Trzy bramki Hamalainena, jedna Jarosława Niezgody i honorowa Roberta Picha. To jednak reprezentantowi Finlandii wychodziło w piątek wszystko.
Zaufania. Tego Hamalainenowi brakowało od samego początku w Legii. Po transferze z Lecha był głównie rezerwowym, a przypominał o sobie w spotkaniach z byłym klubem, strzelając mu zwycięskie gole. Sytuacja Fina zmieniła się dopiero jesienią poprzedniego roku. Romeo Jozak postawił na pomocnika z pełnym przekonaniem. Mecz ze Śląskiem był dla Hamalainena piętnastym z rzędu od pierwszej minuty w tym sezonie. Ta konsekwencja Jozaka w końcu przyniosła efekty.
Nie był to nigdy zawodnik, który imponował zwodami. Fin błyszczał, ale inteligencją. Wie, kiedy zwolnić akcję, zagrać na jeden kontakt, lub strzelić po ziemi. Kiedy doszła do tego pewność siebie i zmiana pozycji, o której często wspominał, gole stały się jakby naturalnym dodatkiem.
W spotkaniu ze Śląskiem strzelił trzy w jednym meczu po raz pierwszy w karierze.
Zaczął po świetnym podaniu Eduardo. Naturalizowany Chorwat zagrał pomiędzy obrońców gości tuż przed polem karnym, a Hamalainen w sytuacji sam na sam spokojnym uderzeniem po ziemi pokonał Jakuba Słowika.
ZOBACZ WIDEO Dziennikarze oceniają Lecha Poznań. "Brakuje mocnych charakterów"
Gospodarze po pierwszym golu złapali więcej luzu. Wcześniej nie zagrozili Śląskowi ani razu, ale w kilku sytuacjach widać było ciekawy pomysł na kombinacyjne rozegranie akcji. W grze legionistów mógł podobać się zwłaszcza jeden schemat: krótkie podania w środku boiska na jeden kontakt i długa, przyspieszająca akcję piłka na skrzydło.
Po jednej z kolejnych prób prostopadłego podania, zza pola karnego bez zastanowienia uderzył technicznie Hamalainen. Piłka dokręciła się przy słupku i po palcach Słowika wpadła do bramki.
Pomocnikowi Legii wychodziło w piątek wszystko.
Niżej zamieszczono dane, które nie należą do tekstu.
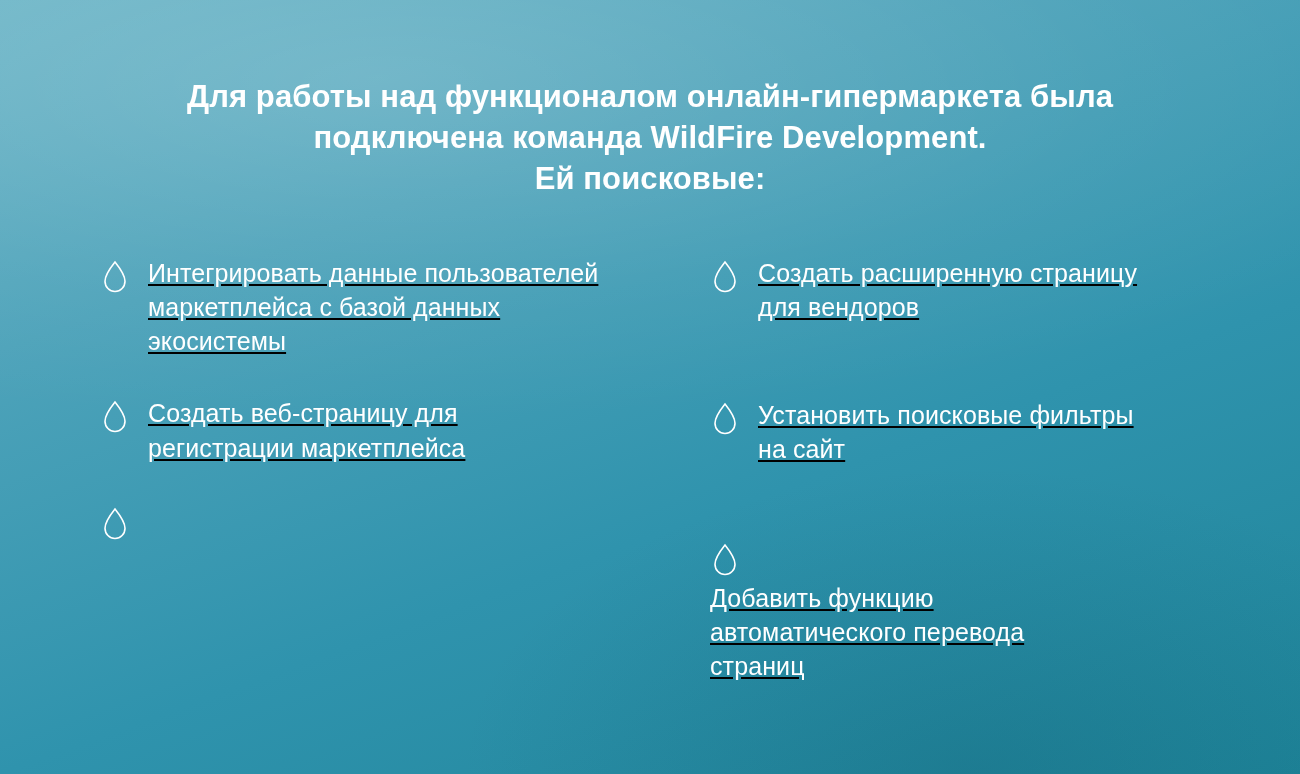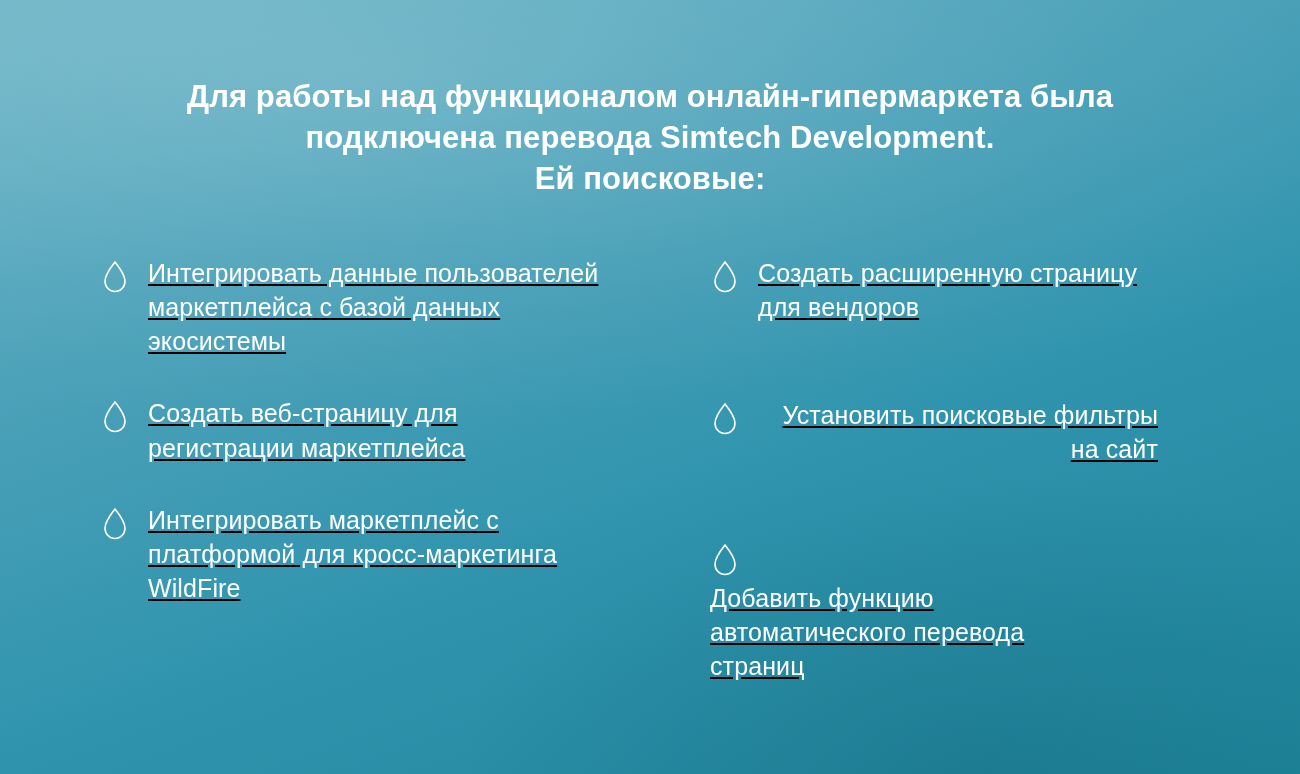"подключена перевода Simtech Development." span.line { text: перевода Simtech -> команда WildFire }
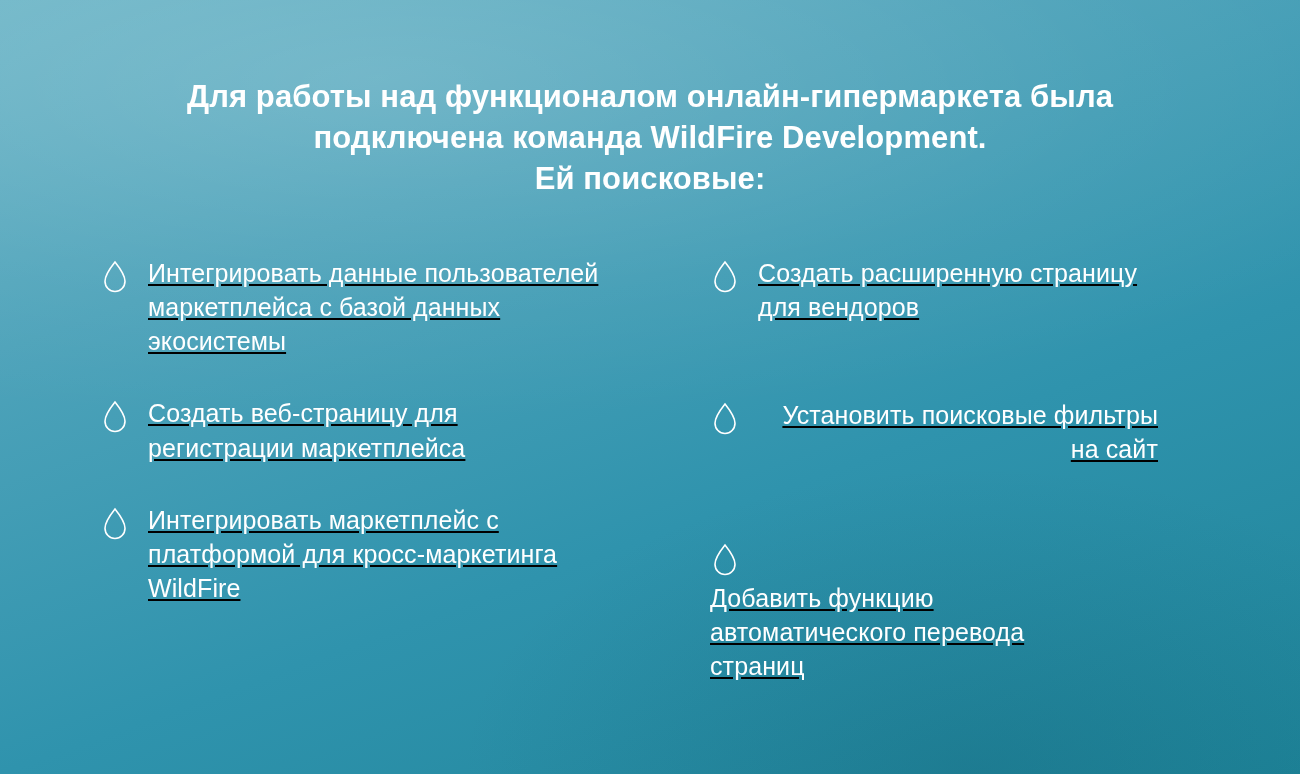"Установить поисковые фильтры на сайт" div.item { text-align: right -> none }
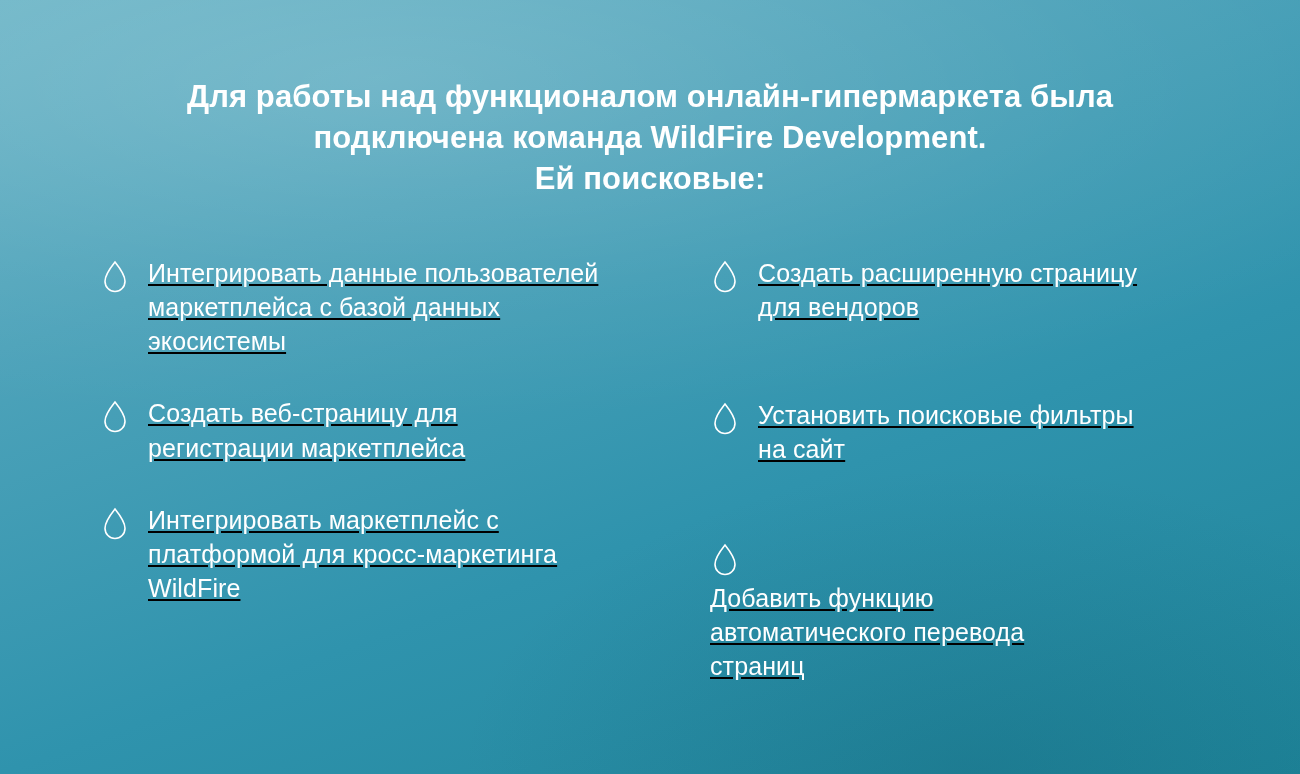"Интегрировать маркетплейс с платформой" span.item-text { html: <span>Интегрировать маркетплейс с платформой для кросс-маркетинга WildFire</span> -> none }
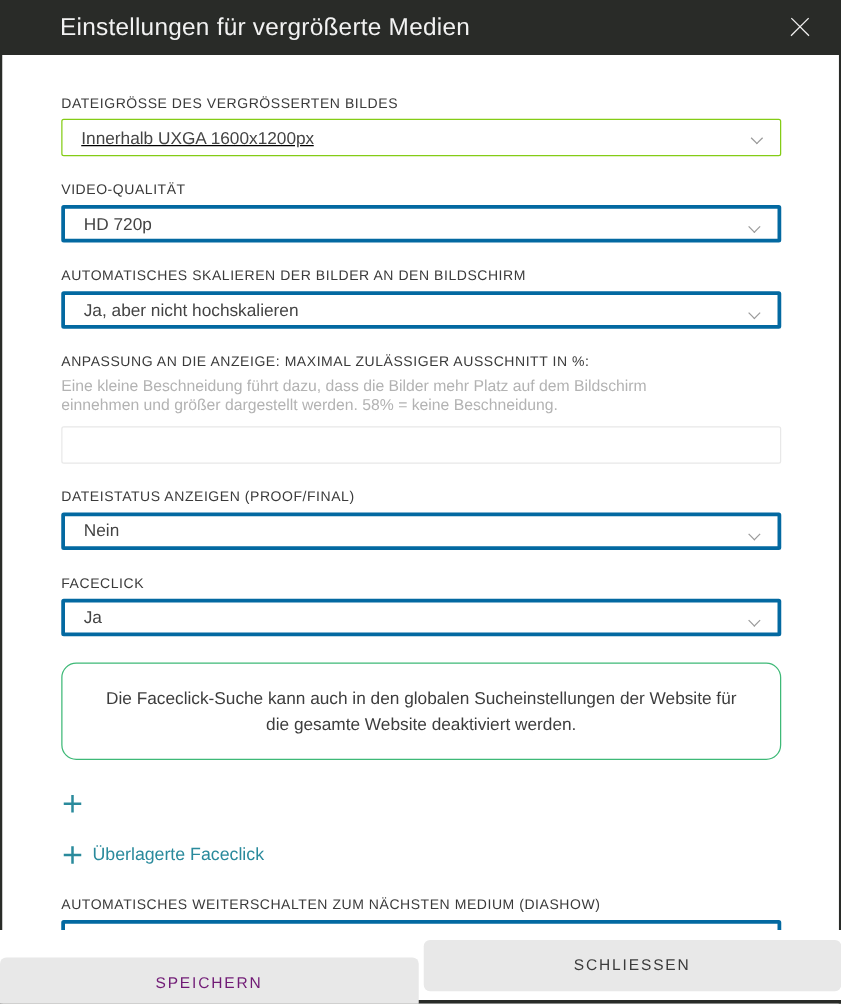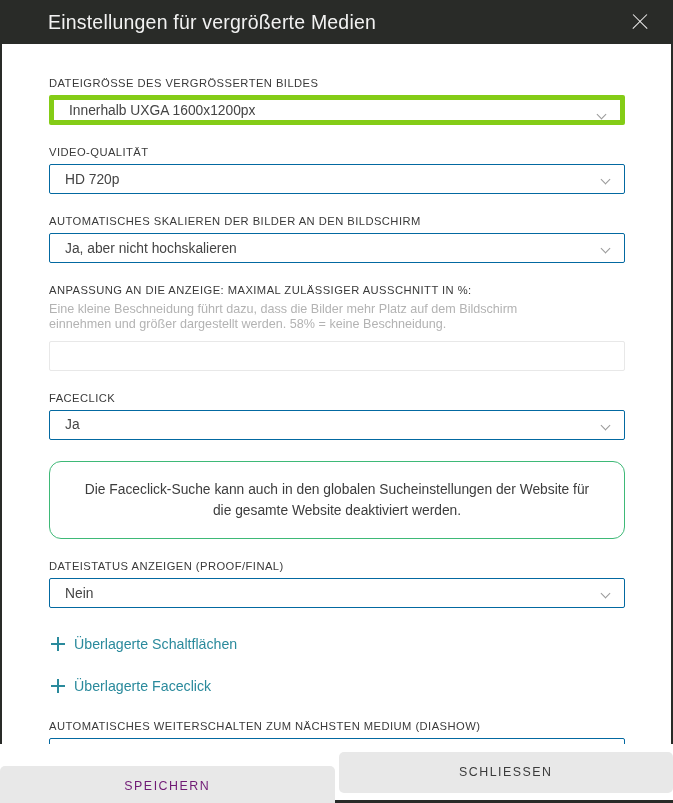"Innerhalb UXGA 1600x1200px" .select-wrap.focused { border: 5px solid #84cc16 -> 1px solid #84cc16; text-decoration: none -> underline }
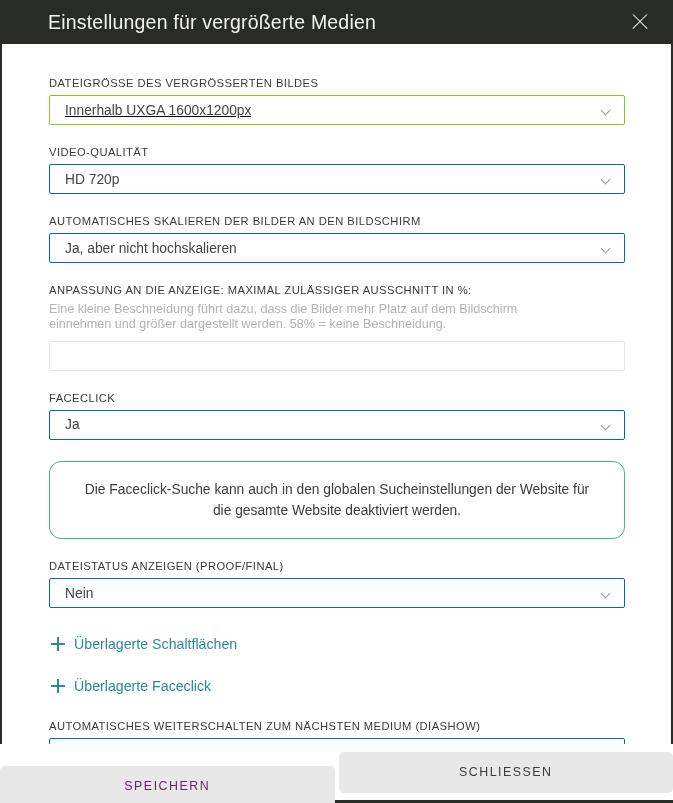"HD 720p" .select-wrap { border: 1px solid #0369a1 -> 3px solid #0369a1 }
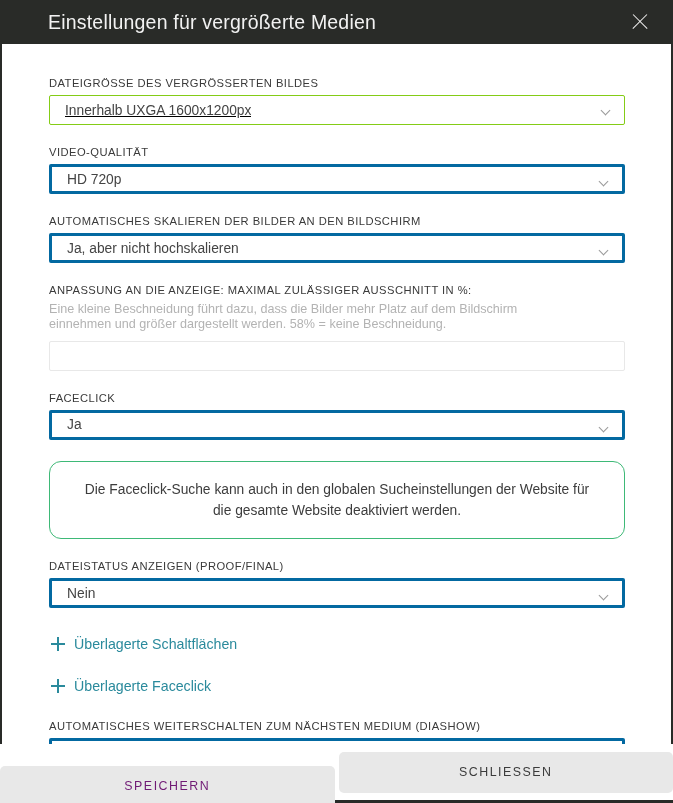"FACECLICK" div.field { order: before "DATEISTATUS ANZEIGEN (PROOF/FINAL)" -> after "DATEISTATUS ANZEIGEN (PROOF/FINAL)" }
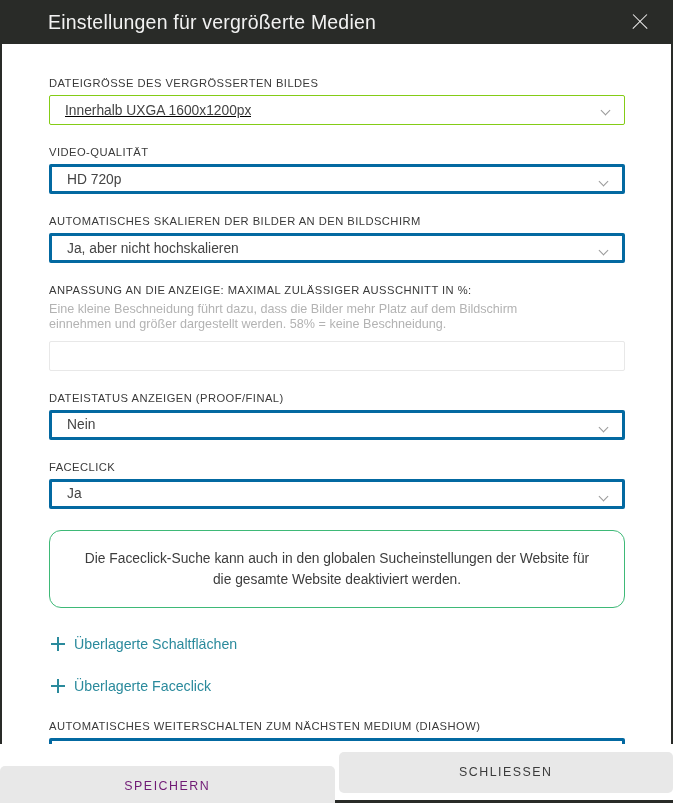"Überlagerte Schaltflächen" span.expander-label { html: <span>Überlagerte Schaltflächen</span> -> none }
Fin dużo dobrego robił w rozegraniu: odgrywał piłkę na jeden kontakt, dynamizował akcję, ale też stał tam, gdzie powinien. A koledzy dbali o to, by piłka trafiała właśnie do niego.
Akcja, po której gospodarze zdobyli trzecią bramkę, była najładniejsza w całym spotkaniu. Po kilku szybkich wymianach w środku boiska, długą piłkę na skrzydło do Łukasza Brozia posłał Eduardo. Broź nie zwlekał, od razu dośrodkował, a Hamalainen po raz trzeci, tym razem z bliskiej odległości, pokonał Słowika.
Goście tylko chwilowo pozazdrościli legionistom składnych akcji. Zaraz po hat tricku Hamalainena sprytnie zachował się Sebastian Bergier. W polu karnym Legii zagrał piętą do Roberta Picha, a Słowak czubkiem buta pokonał Arkadiusza Malarza.
Legia była jednak pazerna do końca. Jarosław Niezgoda pozazdrościł koledze hat tricka i sam wywalczył sobie pozycję strzelecką. Zabrał piłkę obrońcy Śląska i będącz boku pola karnego świetnie zmieścił ją w długim rogu bramki Słowika.
Wynik został ustalony do przerwy. W drugiej połowie goście tylko raz zagrozili bramce Malarza, ale kolegę dobrze asekurował Michał Pazdan. Obrońca wybił piłkę z linii po uderzeniu Picha.
Legia Warszawa - Śląsk Wrocław 4:1 (4:1)
1:0 Kasper Hamalainen 23'
2:0 Kasper Hamalainen 30'
3:0 Kasper Hamalainen 33'
3:1 Robert Pich 35'
4:1 Jarosław Niezgoda 45'
Legia: Arkadiusz Malarz - Łukasz Broź, William Remy, Michał Pazdan, Artur Jędrzejczyk - Krzysztof Mączyński, Chris Philipps (54. Miroslav Radović), Domagoj Antolić - Eduardo da Silva, Kasper Hamalainen (64. Michał Kucharczyk) - Jarosław Niezgoda (83. Marko Vesović).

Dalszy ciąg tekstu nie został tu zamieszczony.